Brooks’ talk of creeds allows him to include religious conservatives among the ideologues, but they do not belong to the phenomenon he is describing.  He writes:

Over the past decade, religious conservatives within the G.O.P. have argued that social policies should be guided by the eternal truths of natural law [bold mine-DL] and that questions about stem cell research and euthanasia should reflect the immutable sacredness of human life.

But temperamental conservatives are suspicious of the idea of settling issues on the basis of abstract truth. These kinds of conservatives hold that moral laws emerge through deliberation and practice and that if legislation is going to be passed that slows medical progress, it shouldn’t be on the basis of abstract theological orthodoxy [bold mine-DL].   

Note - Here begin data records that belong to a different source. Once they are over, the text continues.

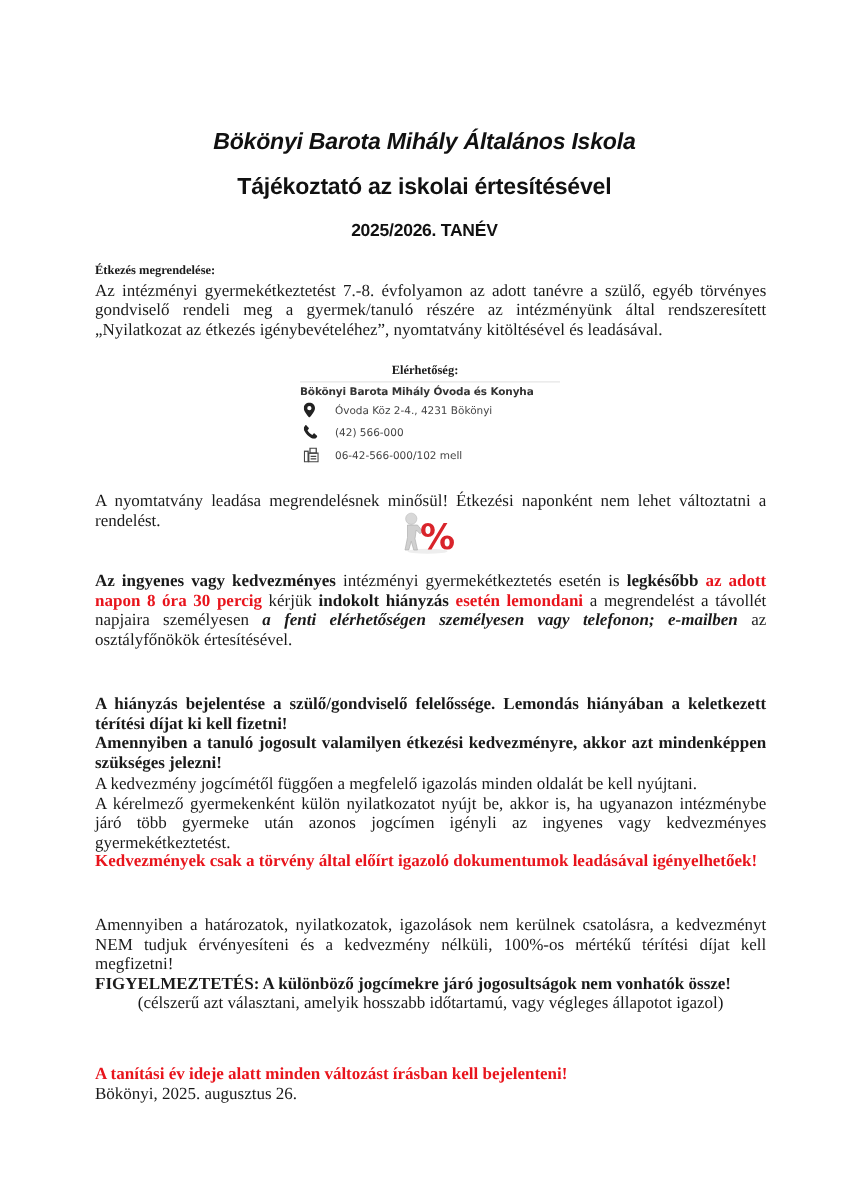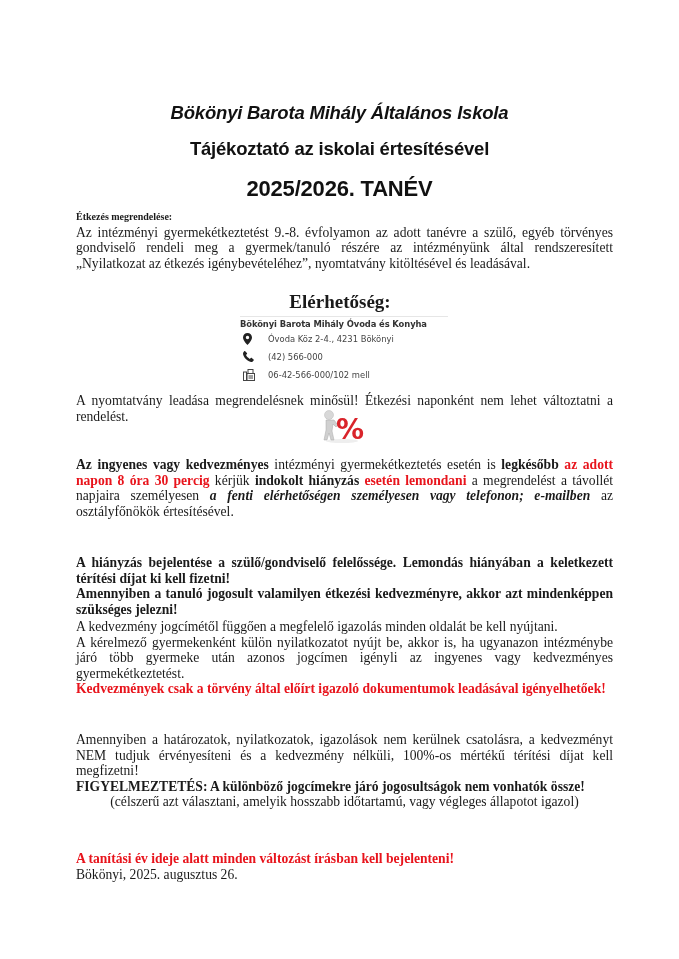"2025/2026. TANÉV" .t3 { font-size: 22px -> 14px }
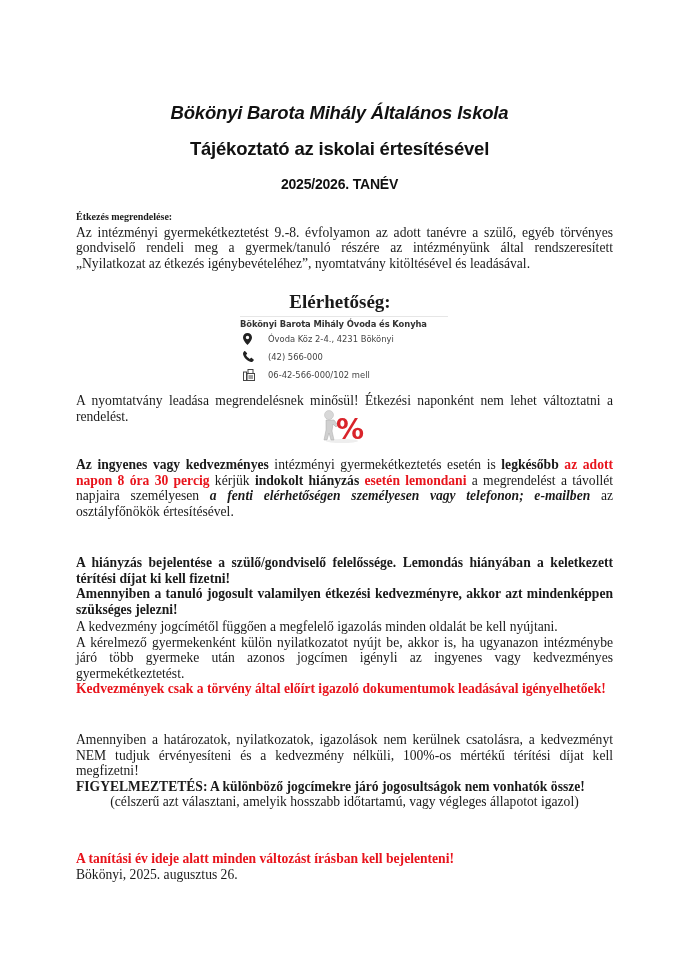"Az intézményi gyermekétkeztetést 9.-8." span { text: 9.-8 -> 7.-8 }
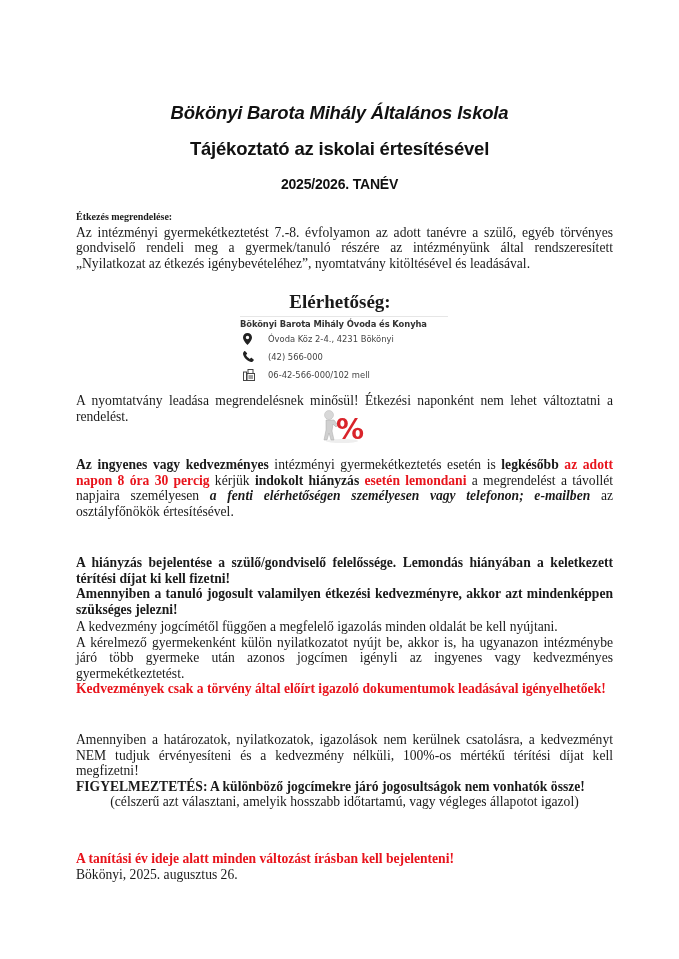"Elérhetőség:" .contact-title { font-size: 19px -> 10px }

Brooks is right that temperamental conservatives are wary of “settling issues” on the basis of “abstract truth.”  Put this way, most religious conservatives might also recoil from such settlements.  An essential element to religious conservatives’ thinking is that they believe God is the author of both natural and moral law and that they are necessarily complementary (just as truth is one, divine, natural and moral law are ultimately one).  Further, they would, and I think they do, argue that man discerns natural law through observation, rational deliberation and reflection no less than he does the moral law, and they would also hold that these are confirmed by revelation.  In someone of a conservative temperament, this does entail a fanatical and terrible simplification of the difficulties and complexities of contingent circumstances, but instead provides the guiding moral principle that informs and shapes all prudential judgements appropriate to the given case.  Moral casuistry is not situationalist ethics or relativism, and it cannot proceed without a grounding in eternal verities.  It was Kirk, the interpreter of Burke, who held that an essential element of the conservative mind was the recognition of a “transcendent moral order.”  I believe Kirk would have found the description of conscience–our moral sense integrally bound to natural law–and what Newman called “the illative sense” as a species of abstraction to be completely wrong.